「島が育てた、奇跡のパイン」
6月1日は「パインの日」。語呂合わせの“6(パ)・1(イン)”から制定された記念日で、沖縄県全体のパイナップル産業を盛り上げるために作られたもの。
正式名称は「パインの日」だが、石垣島は日本でも有数のパイン産地であることから、観光業界や農園のPRでは「石垣島パインの日」として扱われることも。ちょうど旬の始まりと重なるため、島全体がパイン色に染まる季節でもある。
石垣島のパイナップルが特別とされる最大の理由は“樹上完熟”で収穫されること。
輸入パインの多くは青い状態で収穫され、輸送中に追熟させることが多いが、石垣島では完熟するまで木に実らせてから収穫するため、糖度が非常に高く、酸味が少なくジューシー。
一般的なパインの糖度が12〜14度ほどなのに対し、石垣島産は14〜20度以上になることも珍しくない。
この甘さを支えているのが、石垣島ならではの自然環境
年間平均気温24度を超える安定した亜熱帯気候、パインが好む酸性の赤土「国頭マージ」、そして台風がもたらすミネラル豊富な雨。

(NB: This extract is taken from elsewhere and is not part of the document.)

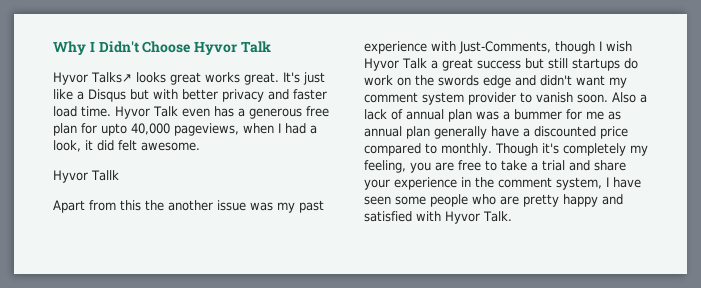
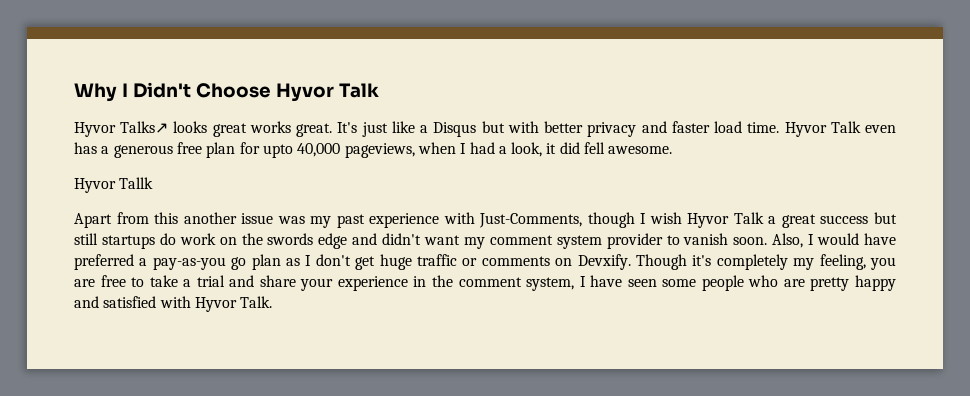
[118,140,137,151] felt -> [584,142,606,154] fell
[145,200,164,211] the -> (179, 218) none
[612,92,647,103] [364,109,621,122] [364,126,628,139] [364,143,492,156] Also a lack of annual plan was a bummer for me as annual plan generally have a discounted price compared to monthly. -> [772,233,897,248] [74,254,631,270] Also, I would have preferred a pay-as-you go plan as I don't get huge traffic or comments on Devxify.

これらが組み合わさることで、他の地域では再現できない濃厚な味わいが生まれます。
石垣島で栽培されるパインにはいくつかの人気品種がある。
中でも有名なのが、手でちぎって食べられる「スナックパイン」。
4〜6月が旬で、酸味がほとんどなく子どもにも人気。
桃のような香りが特徴の「ピーチパイン」も同じく春から初夏にかけて出回る。
夏本番には、甘味と酸味のバランスが良い「ハワイ種」や、糖度16度以上の“プレミアムパイン”として知られる「ゴールドバレル」も登場する。
最近では糖度19度前後の「サンドルチェ」など、スイーツのような品種も注目を集めている。
石垣島とパイナップルの歴史は意外と古い。1860年代、石垣島沖で座礁したオランダ船の積荷の苗が川平湾に漂着したという説があり、これが日本にパインが伝わった最初とも言われている。その後、1930年代に台湾から農家が移住し、本格的な栽培がスタート。1938年には日本初の国産パイン缶詰が石垣島で製造され、沖縄の主要産業として発展していった。
現在は缶詰用ではなく、生食用の高品質パインに特化して生産が続けられており、特に6月は旬のピークで、島内の直売所や農園では完熟パインが並び、観光客向けの収穫体験や試食イベントも多い。やえやまファーム、川平マエタケ農園、アンパル農園などは品質の高さで知られ、旅行者にも人気となっている。
6月1日の「パインの日」は、単なる語呂合わせの記念日ではなく、石垣島のパイナップルが最も美味しくなる季節の幕開けでもある。
甘くて香り豊かな石垣島パインを味わうには、まさにベストタイミング。旅行の予定がある人はもちろん、
お取り寄せでも旬の味を楽しめるので、ぜひこの時期に石垣島のパインを味わってみてほしい!